10 ケースワークとコーディネート。最終的に自己肯定感の問題です。どのように自己肯定感をあげていくかがすごく重要で、それが孤立と孤独を解消していくことにもなります。支援者や施設側の問題として、丸投げ的な連携ではなくて、関わり続ける関係が必要です。情報共有も大事です。なかなか完璧な支援者っていないですよ。当事者と相性のいい人をどうみつけるかです。公的な施設では、精神保健福祉センターの職員などは定期的に変わってしまいます。保健所の担当者と2,3年うまくいっていたのに、変わったとたん崩れるということが、実はあるんですよ。それは残念なことではあるけど、次の良い関係を探していくことも必要ですね。「依存症は嘘をつく病気だ」といいますが、私はそうじゃなくて「嘘をつかなくていい環境が与えられてないから」だと思っています。本人にとって安心安全な環境を作ってあげないと。それがまさに自助グループであり施設であると思います。

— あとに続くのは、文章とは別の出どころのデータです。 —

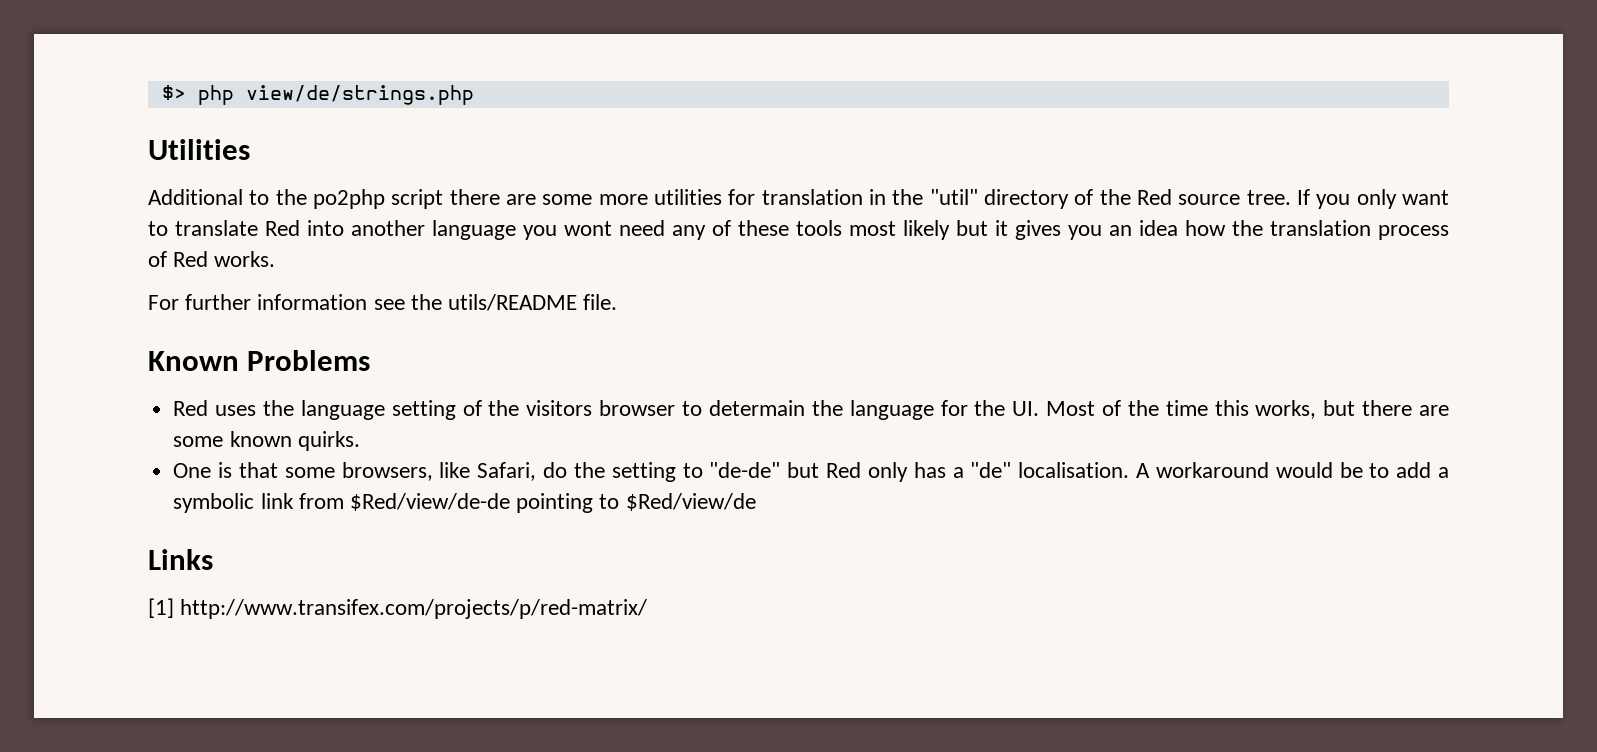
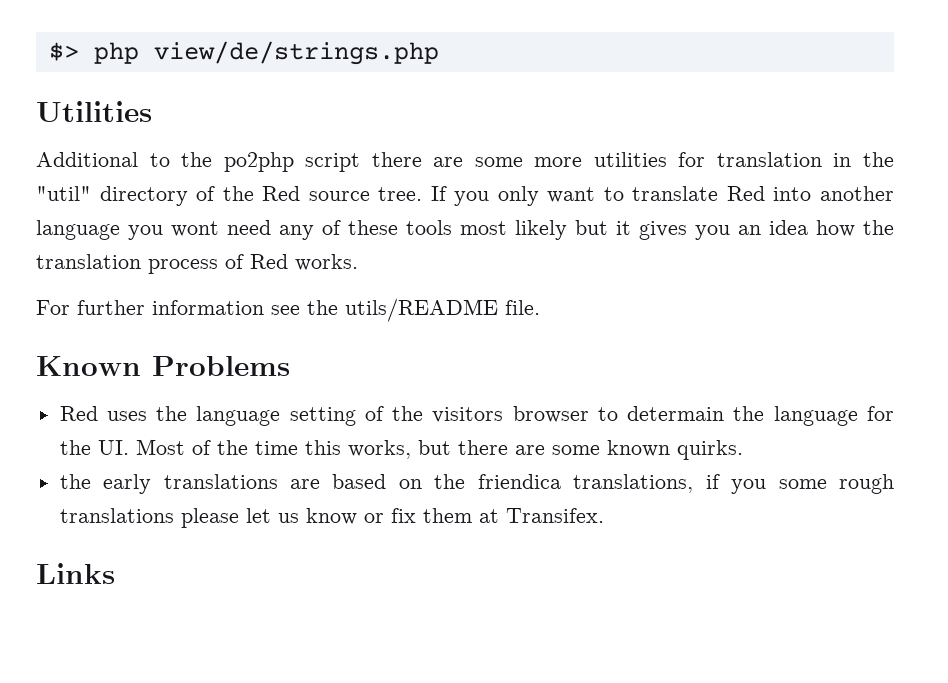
[173,462,1449,482] [173,493,756,513] One is that some browsers, like Safari, do the setting to "de-de" but Red only has a "de" localisation. A workaround would be to add a symbolic link from $Red/view/de-de pointing to $Red/view/de -> [59,474,894,494] [59,508,604,528] the early translations are based on the friendica translations, if you some rough translations please let us know or fix them at Transifex.
[148,598,648,619] // [1] http://www.transifex.com/projects/p/red-matrix/ -> (115, 573) none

家庭でもそういう環境を作れたらいいなと、簡単ではないですが目指していくべきだろうと。嘘をつかなくていい関係。怒らないで聞いてくれる親。難しいですけどね。「相談は敷居が高い」から「雑談の中からほんとの相談が出てくる」関係へ、それが本当の相談ですよね。実は私の友人が書きまして、「親をおりる」という本、これすごくいいです。(明石紀久男 親をおりる「ひきこもり」支援の現場から 彩流社 2021年3月刊)引きこもりの支援をやられている方です。依存症のご家族にもピッタリです。同じ出版社から私の本「ギャンブル依存と生きる」というのもありますのでお読みいただけたらと思います。